How to complete this task
Nothing but the exact lines from the one containing "color: #be185d ->" through the last line of the records below belongs in your answer.

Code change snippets

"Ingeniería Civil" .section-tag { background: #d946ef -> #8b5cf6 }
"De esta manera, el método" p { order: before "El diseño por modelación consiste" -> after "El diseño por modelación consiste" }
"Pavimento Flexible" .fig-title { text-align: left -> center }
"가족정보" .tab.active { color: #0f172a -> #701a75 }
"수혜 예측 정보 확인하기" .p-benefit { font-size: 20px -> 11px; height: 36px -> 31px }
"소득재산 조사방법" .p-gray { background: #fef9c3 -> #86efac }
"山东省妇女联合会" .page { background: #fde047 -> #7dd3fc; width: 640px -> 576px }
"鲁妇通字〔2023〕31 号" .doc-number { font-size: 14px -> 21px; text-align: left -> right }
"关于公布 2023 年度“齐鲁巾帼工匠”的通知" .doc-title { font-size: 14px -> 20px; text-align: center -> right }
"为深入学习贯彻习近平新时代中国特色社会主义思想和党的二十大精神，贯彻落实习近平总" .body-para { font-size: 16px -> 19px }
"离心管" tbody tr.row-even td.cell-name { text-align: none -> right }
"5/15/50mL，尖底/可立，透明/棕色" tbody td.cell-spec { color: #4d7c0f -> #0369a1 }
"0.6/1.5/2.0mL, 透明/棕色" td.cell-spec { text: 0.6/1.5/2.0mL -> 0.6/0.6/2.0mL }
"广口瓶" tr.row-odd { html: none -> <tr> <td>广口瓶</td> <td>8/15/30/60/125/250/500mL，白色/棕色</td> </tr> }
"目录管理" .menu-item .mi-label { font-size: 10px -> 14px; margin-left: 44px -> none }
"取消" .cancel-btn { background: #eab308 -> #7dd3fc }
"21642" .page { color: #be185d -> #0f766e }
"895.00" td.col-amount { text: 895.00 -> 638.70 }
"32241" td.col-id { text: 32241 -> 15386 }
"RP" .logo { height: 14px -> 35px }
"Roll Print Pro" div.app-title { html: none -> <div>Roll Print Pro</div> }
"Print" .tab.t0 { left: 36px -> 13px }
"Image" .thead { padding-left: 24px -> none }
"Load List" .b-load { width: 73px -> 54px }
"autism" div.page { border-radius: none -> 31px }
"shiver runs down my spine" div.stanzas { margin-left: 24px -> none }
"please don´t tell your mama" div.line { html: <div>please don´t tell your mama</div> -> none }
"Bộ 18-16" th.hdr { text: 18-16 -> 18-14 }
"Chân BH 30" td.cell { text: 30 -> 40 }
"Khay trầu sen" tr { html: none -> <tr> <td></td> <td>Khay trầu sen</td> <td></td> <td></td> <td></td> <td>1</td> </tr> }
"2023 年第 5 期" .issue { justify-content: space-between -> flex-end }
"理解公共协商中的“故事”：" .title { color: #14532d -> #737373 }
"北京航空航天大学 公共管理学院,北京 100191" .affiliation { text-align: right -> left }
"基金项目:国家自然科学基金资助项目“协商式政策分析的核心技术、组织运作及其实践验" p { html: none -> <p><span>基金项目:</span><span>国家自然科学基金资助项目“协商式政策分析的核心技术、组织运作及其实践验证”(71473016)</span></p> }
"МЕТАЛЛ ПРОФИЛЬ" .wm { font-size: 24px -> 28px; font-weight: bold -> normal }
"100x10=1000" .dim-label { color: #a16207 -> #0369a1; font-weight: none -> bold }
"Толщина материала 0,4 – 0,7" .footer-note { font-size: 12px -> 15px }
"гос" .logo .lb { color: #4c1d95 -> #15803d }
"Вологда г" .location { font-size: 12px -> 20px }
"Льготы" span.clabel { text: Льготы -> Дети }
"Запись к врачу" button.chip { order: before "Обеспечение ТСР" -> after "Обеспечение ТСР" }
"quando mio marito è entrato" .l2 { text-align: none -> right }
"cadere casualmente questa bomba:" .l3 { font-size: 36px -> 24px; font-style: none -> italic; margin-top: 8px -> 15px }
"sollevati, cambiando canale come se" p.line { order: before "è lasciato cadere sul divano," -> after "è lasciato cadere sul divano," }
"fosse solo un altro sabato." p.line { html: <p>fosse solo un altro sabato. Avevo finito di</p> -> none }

The answer
"21642" .page { color: #be185d -> #0f766e }
"895.00" td.col-amount { text: 895.00 -> 638.70 }
"32241" td.col-id { text: 32241 -> 15386 }
"RP" .logo { height: 14px -> 35px }
"Roll Print Pro" div.app-title { html: none -> <div>Roll Print Pro</div> }
"Print" .tab.t0 { left: 36px -> 13px }
"Image" .thead { padding-left: 24px -> none }
"Load List" .b-load { width: 73px -> 54px }
"autism" div.page { border-radius: none -> 31px }
"shiver runs down my spine" div.stanzas { margin-left: 24px -> none }
"please don´t tell your mama" div.line { html: <div>please don´t tell your mama</div> -> none }
"Bộ 18-16" th.hdr { text: 18-16 -> 18-14 }
"Chân BH 30" td.cell { text: 30 -> 40 }
"Khay trầu sen" tr { html: none -> <tr> <td></td> <td>Khay trầu sen</td> <td></td> <td></td> <td></td> <td>1</td> </tr> }
"2023 年第 5 期" .issue { justify-content: space-between -> flex-end }
"理解公共协商中的“故事”：" .title { color: #14532d -> #737373 }
"北京航空航天大学 公共管理学院,北京 100191" .affiliation { text-align: right -> left }
"基金项目:国家自然科学基金资助项目“协商式政策分析的核心技术、组织运作及其实践验" p { html: none -> <p><span>基金项目:</span><span>国家自然科学基金资助项目“协商式政策分析的核心技术、组织运作及其实践验证”(71473016)</span></p> }
"МЕТАЛЛ ПРОФИЛЬ" .wm { font-size: 24px -> 28px; font-weight: bold -> normal }
"100x10=1000" .dim-label { color: #a16207 -> #0369a1; font-weight: none -> bold }
"Толщина материала 0,4 – 0,7" .footer-note { font-size: 12px -> 15px }
"гос" .logo .lb { color: #4c1d95 -> #15803d }
"Вологда г" .location { font-size: 12px -> 20px }
"Льготы" span.clabel { text: Льготы -> Дети }
"Запись к врачу" button.chip { order: before "Обеспечение ТСР" -> after "Обеспечение ТСР" }
"quando mio marito è entrato" .l2 { text-align: none -> right }
"cadere casualmente questa bomba:" .l3 { font-size: 36px -> 24px; font-style: none -> italic; margin-top: 8px -> 15px }
"sollevati, cambiando canale come se" p.line { order: before "è lasciato cadere sul divano," -> after "è lasciato cadere sul divano," }
"fosse solo un altro sabato." p.line { html: <p>fosse solo un altro sabato. Avevo finito di</p> -> none }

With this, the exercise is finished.